Die Einsamkeit des Helden, der für die Gemeinschaft kämpft - Gedanken zu dem Western-Klassiker "Zwölf Uhr mittags" von Fred Zinnemann aus dem Jahr 1952




Ich lud Lena gestern Nachmittag wieder einmal ein, mit mir einen Film anzuschauen. Ich wählte den amerikanischen Western-Klassiker „Zwölf Uhr mittags“ (High Noon) von Fred Zinnemann aus dem Jahre 1952 aus, der erst am Montag vor zwei Wochen (am 25.November 2019) auf Arte ausgestrahlt worden war, den wir aber an diesem Tag nicht sehen konnten, weil ich in Crailsheim unterrichten musste. Natürlich hatte ich den Film schon mehrmals gesehen und selbstverständlich besitze ich ihn seit langem auf DVD. Wie ich erst heute bei der Durchsicht des Arte-Magazins feststellte, ist der Film gestern Nachmittag sogar auf Arte wiederholt worden, also war meine Wahl nicht ganz unpassend (weil wir vermutlich nicht die einzigen waren, die den Film an diesem 5. Dezember sahen). Interessant ist, dass der Klassiker vor fast genau 50 Jahren schon einmal im Fernsehen ausgestrahlt wurde, damals vom ZDF, wie ich meinem Filmtagebuch entnehme.
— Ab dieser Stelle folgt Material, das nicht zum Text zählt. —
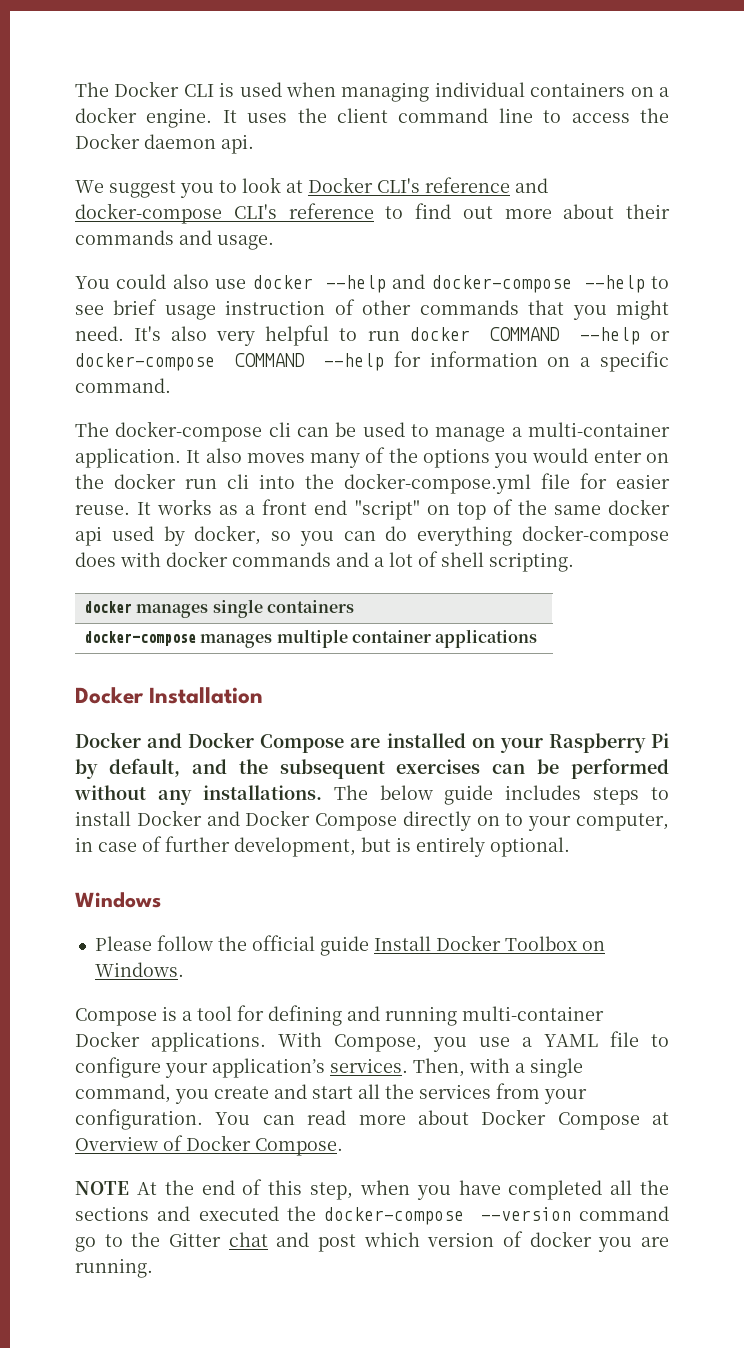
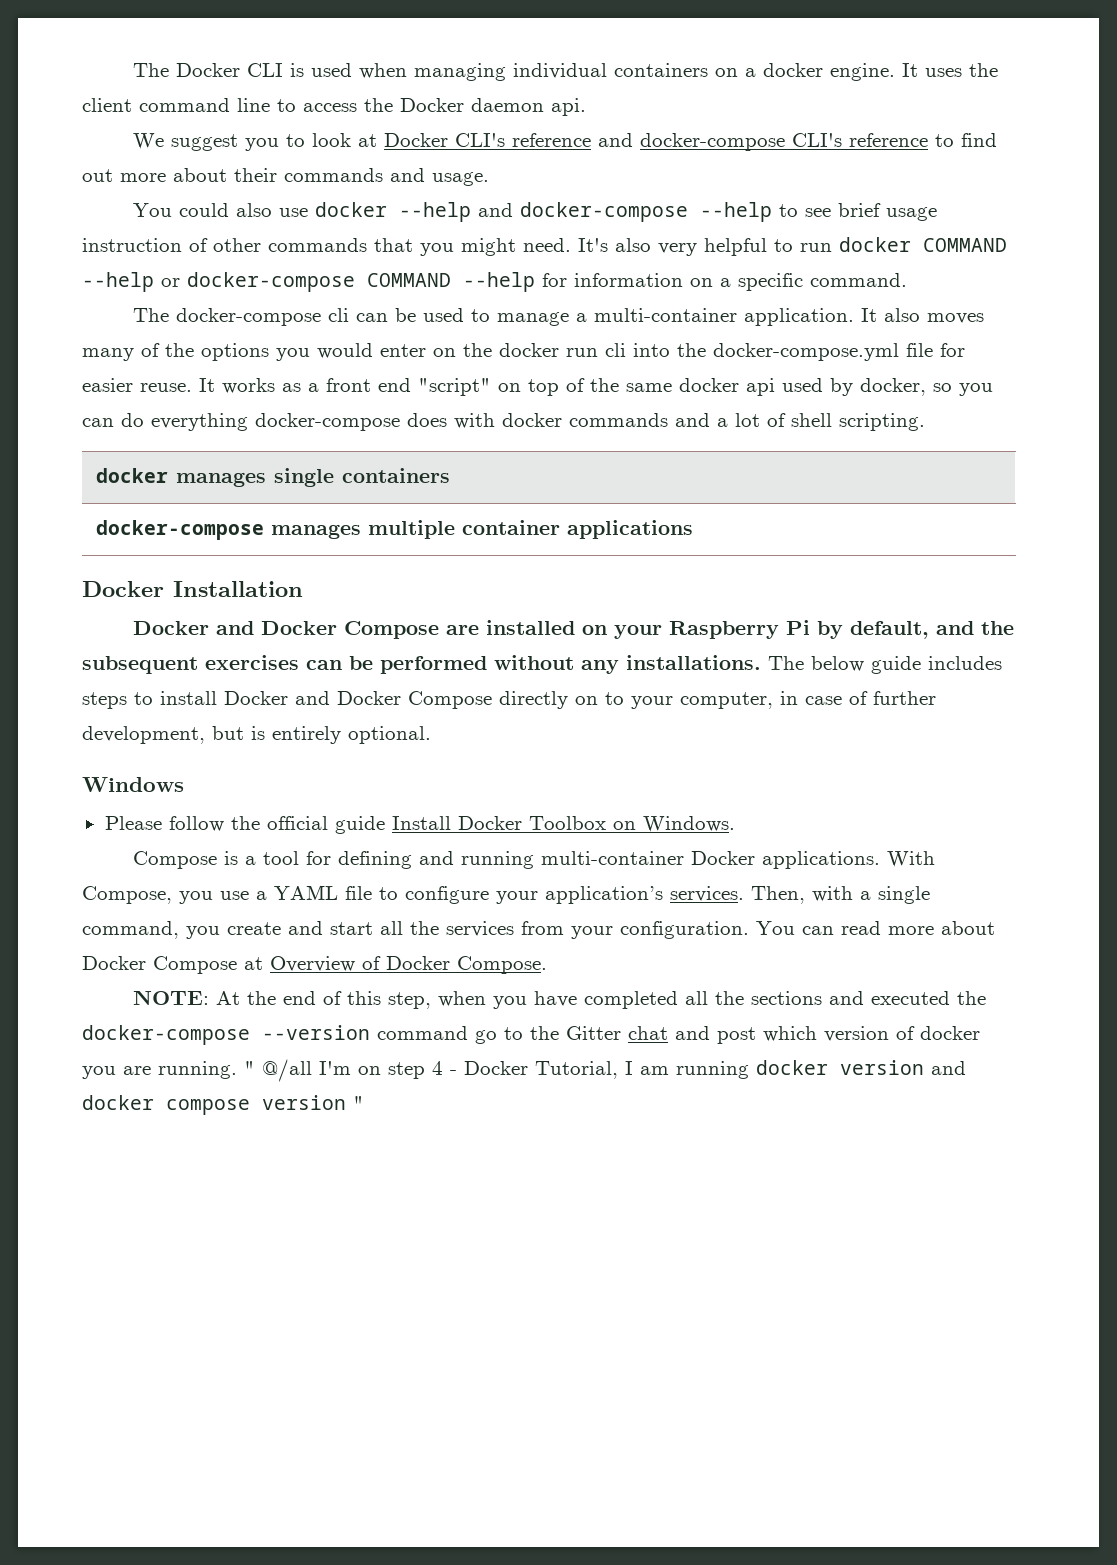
[75,1181,129,1195] NOTE -> [133,990,210,1005] NOTE:
(153, 1268) none -> [244,1059,966,1082] [82,1095,364,1115] " @/all I'm on step 4 - Docker Tutorial, I am running docker version and docker compose version "

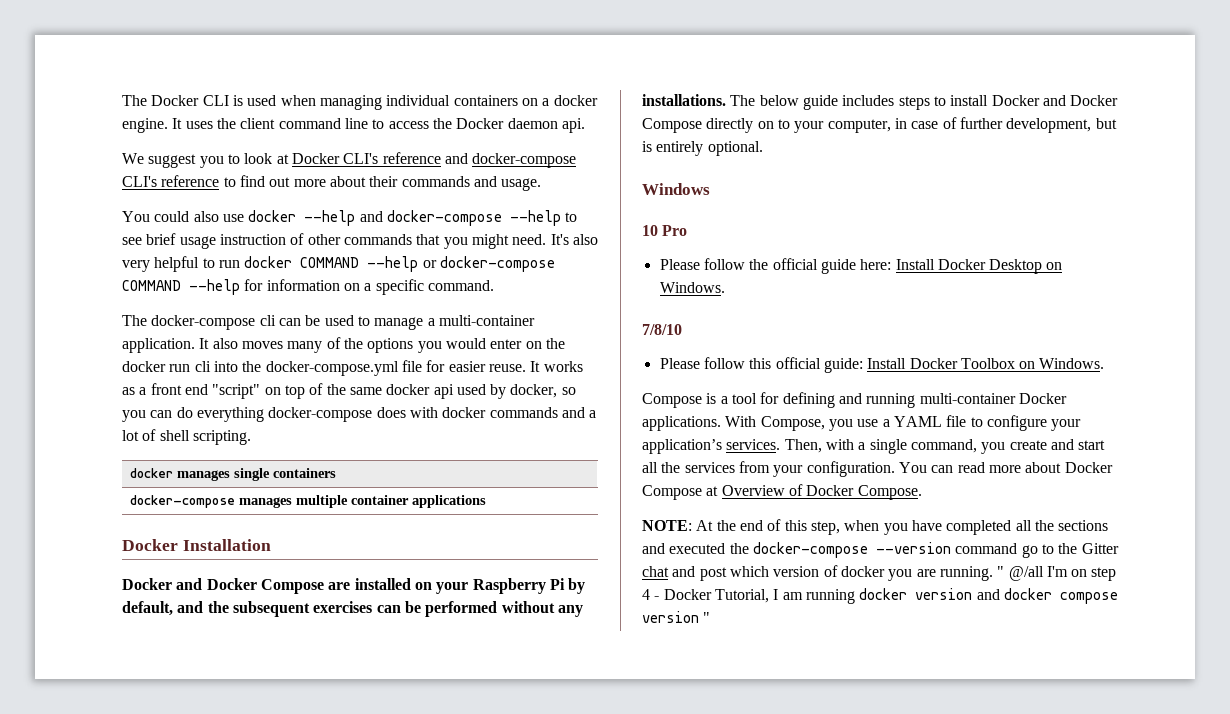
(184, 784) none -> [642,225,688,236] // 10 Pro
(385, 825) none -> [860,259,1063,274] [659,282,725,293] [642,324,682,335] [659,357,863,373] here: Install Docker Desktop on Windows. // 7/8/10 // Please follow this official guide:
„High Noon“ wurde produziert von Stanley Kramer (29.09.1913 – 19. 02.2001), wie ich erst gestern beim Wiedersehen feststellte. Er trägt deutlich die Handschrift dieses Produzenten, die ich bereits am Mittwoch bei der Wiederholung des  Films „Flucht in Ketten“ (The Defiant Ones) aus dem Jahre 1958 im Arte-Nachmittagsprogramm erleben durfte, bei dem er auch Regie führte. Auch sein Film „Inherit the Wind“ (Wer den Wind sät) aus dem Jahre 1960 hatte eine deutlich moralische Aussage. Der an einem Michaelstag geborene Stanley Kramer ist ein Moralist, der mit Wort- und Bildgewalt in „High Noon“ die Gleichgültigkeit der „braven“ Bürger, in „The Defiant Ones“ den Rassenhass zwischen Schwarz und Weiß und in „Inherit the Wind“ die Verlogenheit von Politikern anklagt. 
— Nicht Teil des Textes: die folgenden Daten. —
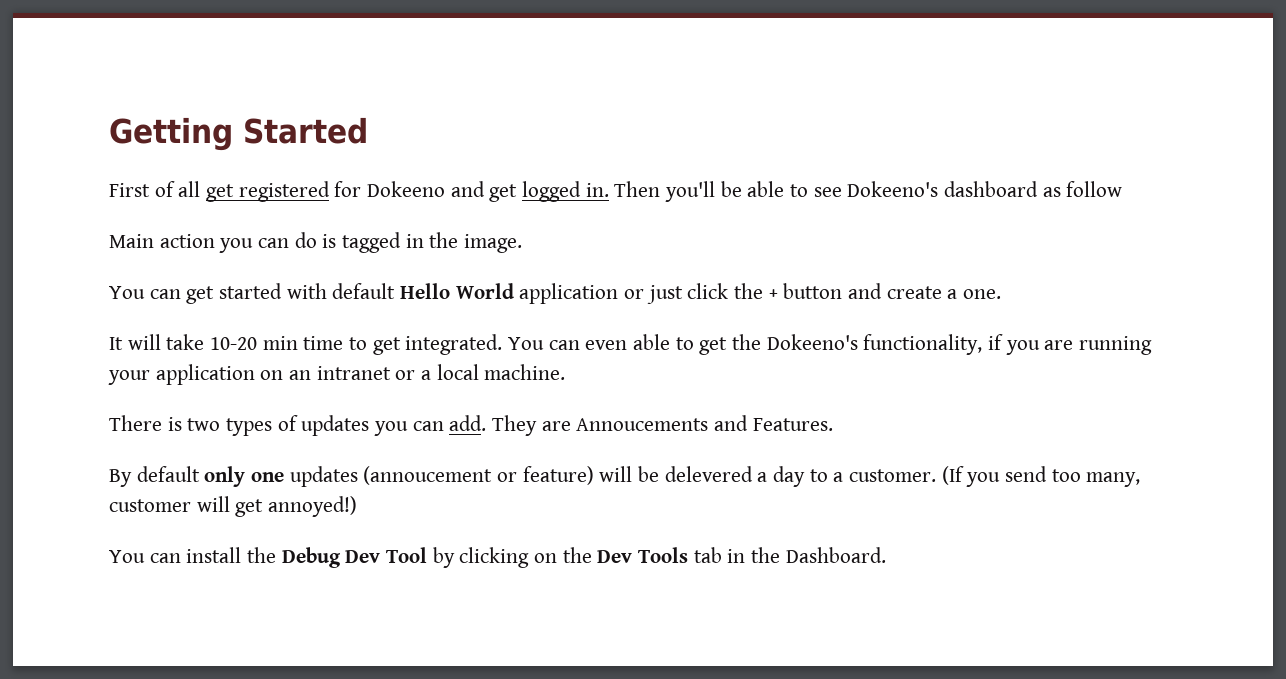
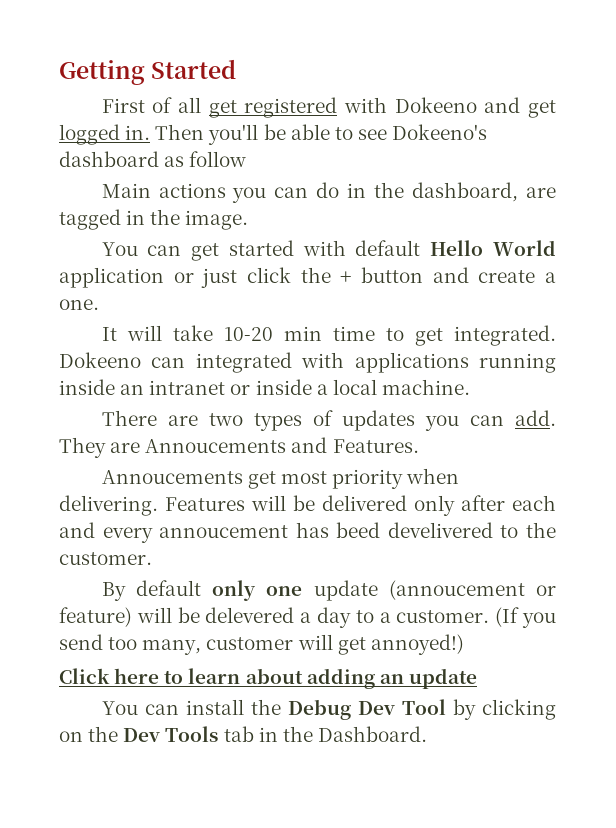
[334,181,362,197] for -> [343,97,387,113] with
[159,234,215,248] action -> [158,183,226,198] actions
[322,234,337,248] is -> [347,182,556,202] in the dashboard, are
[508,334,1153,355] [108,364,284,385] You can even able to get the Dokeeno's functionality, if you are running your application on -> [59,352,556,373] [59,379,115,395] Dokeeno can integrated with applications running inside
(416, 375) none -> [255,379,312,395] inside
[167,417,182,431] is -> [167,415,198,426] are
(833, 424) none -> [101,468,460,489] [59,495,556,516] [59,522,556,543] [59,552,152,565] // Annoucements get most priority when delivering. Features will be delivered only after each and every annoucement has beed develivered to the customer.
[289,466,358,487] updates -> [313,580,378,601] update
(358, 506) none -> [59,668,477,689] // Click here to learn about adding an update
Seine Filme sind meisterhaft konstruierte Parabeln, die den Zuschauer zum Nachdenken anregen.
Es ist geradezu schmerzhaft zu erleben, wie Will Kane (Gary Cooper), der eben entlassene Sheriff des Städtchens Hadleyville, ganz auf sich allein gestellt ist und einsam durch die Straßen läuft, um die Stadt gegen das vierfache Böse in Gestalt der „Miller-Bande“ zu verteidigen. Sogar die Liebe zu seiner eben angetrauten Frau Amy (Grace Kelly) setzt er dabei aufs Spiel.
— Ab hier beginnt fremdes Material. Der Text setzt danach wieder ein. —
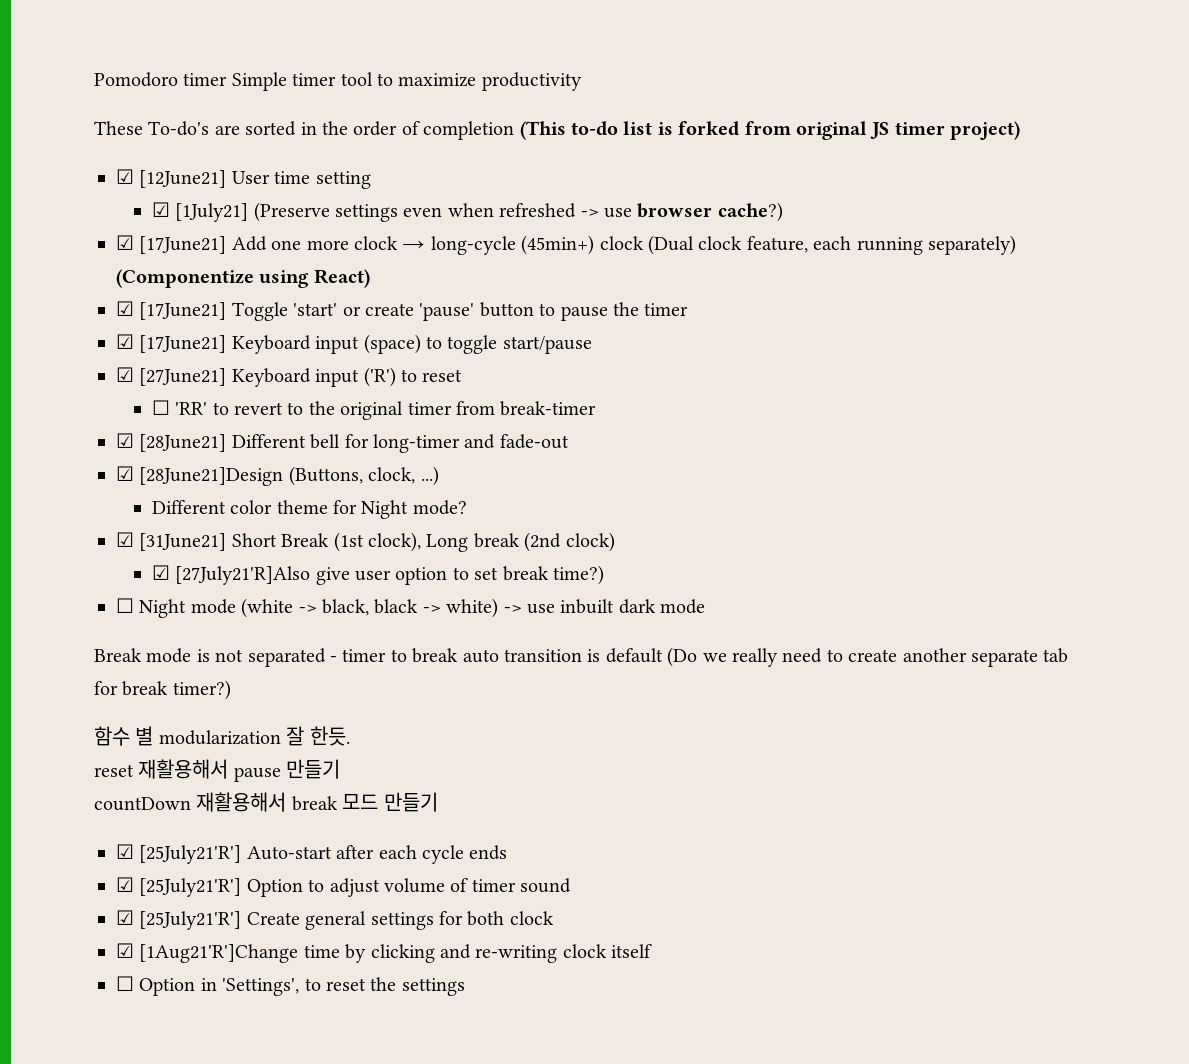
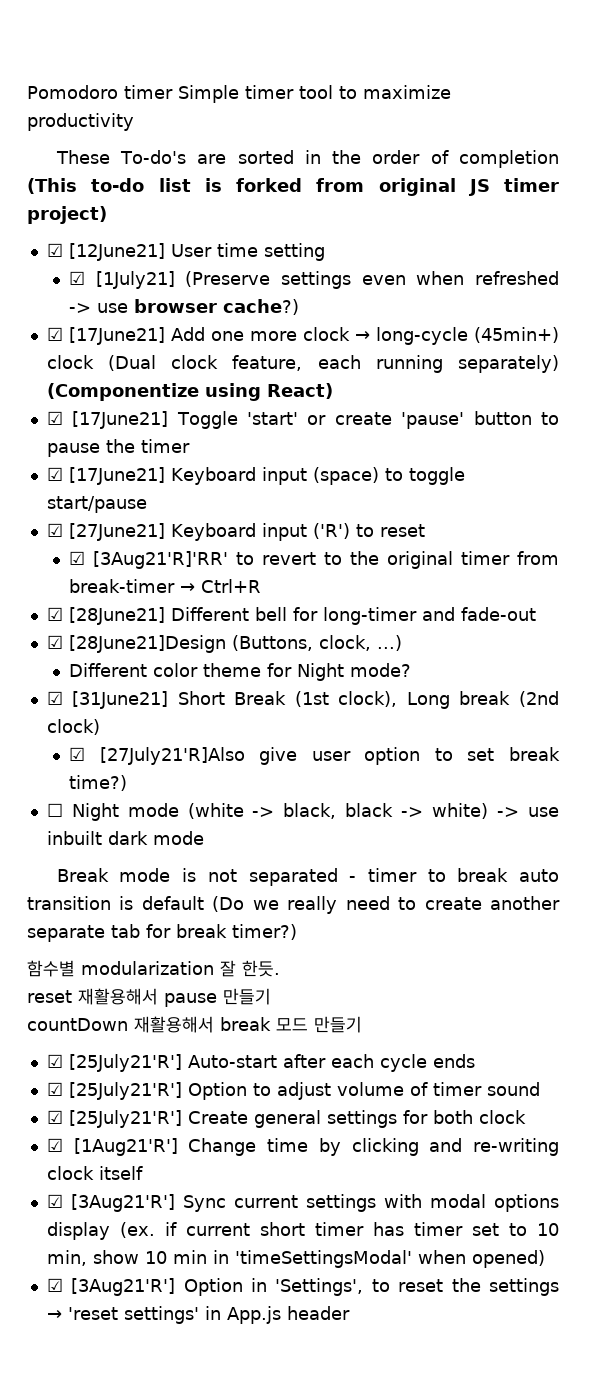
[151,400,208,415] ☐ 'RR' -> [69,551,229,569] ☑ [3Aug21'R]'RR'
(597, 408) none -> [180,579,262,593] → Ctrl+R
[94,726,154,746] 함수 별 -> [27,960,75,977] 함수별
[139,944,299,963] [1Aug21'R']Change -> [73,1138,257,1156] [1Aug21'R'] Change
[116,976,134,991] ☐ -> [46,1194,559,1212] [46,1222,559,1240] [46,1250,545,1268] [46,1278,176,1296] ☑ [3Aug21'R'] Sync current settings with modal options display (ex. if current short timer has timer set to 10 min, show 10 min in 'timeSettingsModal' when opened) // ☑ [3Aug21'R']
(465, 987) none -> [46,1306,350,1324] → 'reset settings' in App.js header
Der Western-Klassiker bedeutete den Durchbruch der erst 22 Jahre alten Grace Kelly (12.11.1929 – 14.09.1982) als Schauspielerin, die von Stanley Kramer zum ersten Mal eine tragende Rolle neben dem bereits bekannten älteren Gary Cooper bekam. Die spätere Fürstin von Monaco, die durch einen tragischen Verkehrsunfall ums Leben gekommen ist, wäre in diesem Jahr 90 Jahre alt geworden, also so alt wie ihre glücklichere Schweizer Kollegin Liselotte Pulver.
In beiden Filmen, die ich nun so kurz nacheinander wiedersehen konnte, spüre ich im Hintergrund die karmischen Konstellationen: In „High Noon“ lernt der Zuschauer die attraktive mexikanische Saloon-Betreiberin Helen Ramirez (Katy Jurado) kennen, die sowohl die Geliebte Frank Millers, als auch die Geliebte Will Kanes gewesen ist und so eine Art karmisches Bindeglied zwischen den beiden Todfeinden, zwischen dem Guten und dem Bösen bildet. Die erfahrene dunkelhaarige Frau steht dabei in einem starken Kontrast zu Amy, der blonden Braut Will Kanes. Diese ist zu Beginn des Films noch recht unerfahren und stützt sich auf ihre Prinzipien als Quäkerin. Im Laufe der Handlung reift sie und hört schließlich ausgerechnet auf ihre frühere Rivalin Helen Ramirez, die ihr nahelegt, zu ihrem Mann zurückzukehren, statt wegzulaufen. So kann sie ihrem Mann im entscheidenden Moment das Leben retten, indem sie, sich selbst und ihre Prinzipien überwindend, zur Waffe greift und den dritten Banditen – von hinten – erschießt.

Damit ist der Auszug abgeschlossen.